Data items:
____
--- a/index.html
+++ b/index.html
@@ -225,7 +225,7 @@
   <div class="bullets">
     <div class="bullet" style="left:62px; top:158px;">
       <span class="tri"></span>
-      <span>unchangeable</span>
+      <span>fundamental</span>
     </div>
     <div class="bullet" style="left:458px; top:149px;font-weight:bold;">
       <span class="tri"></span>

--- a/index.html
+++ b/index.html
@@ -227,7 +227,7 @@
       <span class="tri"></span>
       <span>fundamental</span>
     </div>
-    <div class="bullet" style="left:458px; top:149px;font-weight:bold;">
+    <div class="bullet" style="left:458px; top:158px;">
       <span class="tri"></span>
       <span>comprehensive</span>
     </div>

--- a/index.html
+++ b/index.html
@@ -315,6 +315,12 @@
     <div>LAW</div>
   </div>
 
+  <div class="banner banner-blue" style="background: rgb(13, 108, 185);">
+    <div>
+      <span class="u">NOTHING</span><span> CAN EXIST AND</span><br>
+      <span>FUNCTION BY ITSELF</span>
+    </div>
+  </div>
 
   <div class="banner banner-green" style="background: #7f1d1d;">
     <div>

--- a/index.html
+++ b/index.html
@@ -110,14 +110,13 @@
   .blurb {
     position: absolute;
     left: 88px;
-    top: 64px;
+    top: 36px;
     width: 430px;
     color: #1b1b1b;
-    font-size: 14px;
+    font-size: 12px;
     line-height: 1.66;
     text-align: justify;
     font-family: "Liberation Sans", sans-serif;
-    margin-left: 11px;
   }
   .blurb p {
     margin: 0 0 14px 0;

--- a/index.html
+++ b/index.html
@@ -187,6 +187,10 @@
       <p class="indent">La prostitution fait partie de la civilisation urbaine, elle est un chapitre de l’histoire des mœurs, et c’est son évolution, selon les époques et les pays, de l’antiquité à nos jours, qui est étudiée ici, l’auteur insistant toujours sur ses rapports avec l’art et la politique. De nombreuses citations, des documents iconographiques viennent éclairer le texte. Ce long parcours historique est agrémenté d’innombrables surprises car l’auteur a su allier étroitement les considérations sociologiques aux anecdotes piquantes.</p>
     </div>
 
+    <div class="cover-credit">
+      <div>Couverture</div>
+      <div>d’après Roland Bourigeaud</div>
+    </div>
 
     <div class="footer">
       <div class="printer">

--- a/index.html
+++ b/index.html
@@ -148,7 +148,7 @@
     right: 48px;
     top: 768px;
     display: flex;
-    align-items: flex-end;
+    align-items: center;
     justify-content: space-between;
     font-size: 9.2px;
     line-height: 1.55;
____
YOUR INSTRUCTIONS
Gather and copy every line of the data in which the string "fundamental" is found.

SOLUTION TO THIS PROBLEM
+      <span>fundamental</span>
       <span>fundamental</span>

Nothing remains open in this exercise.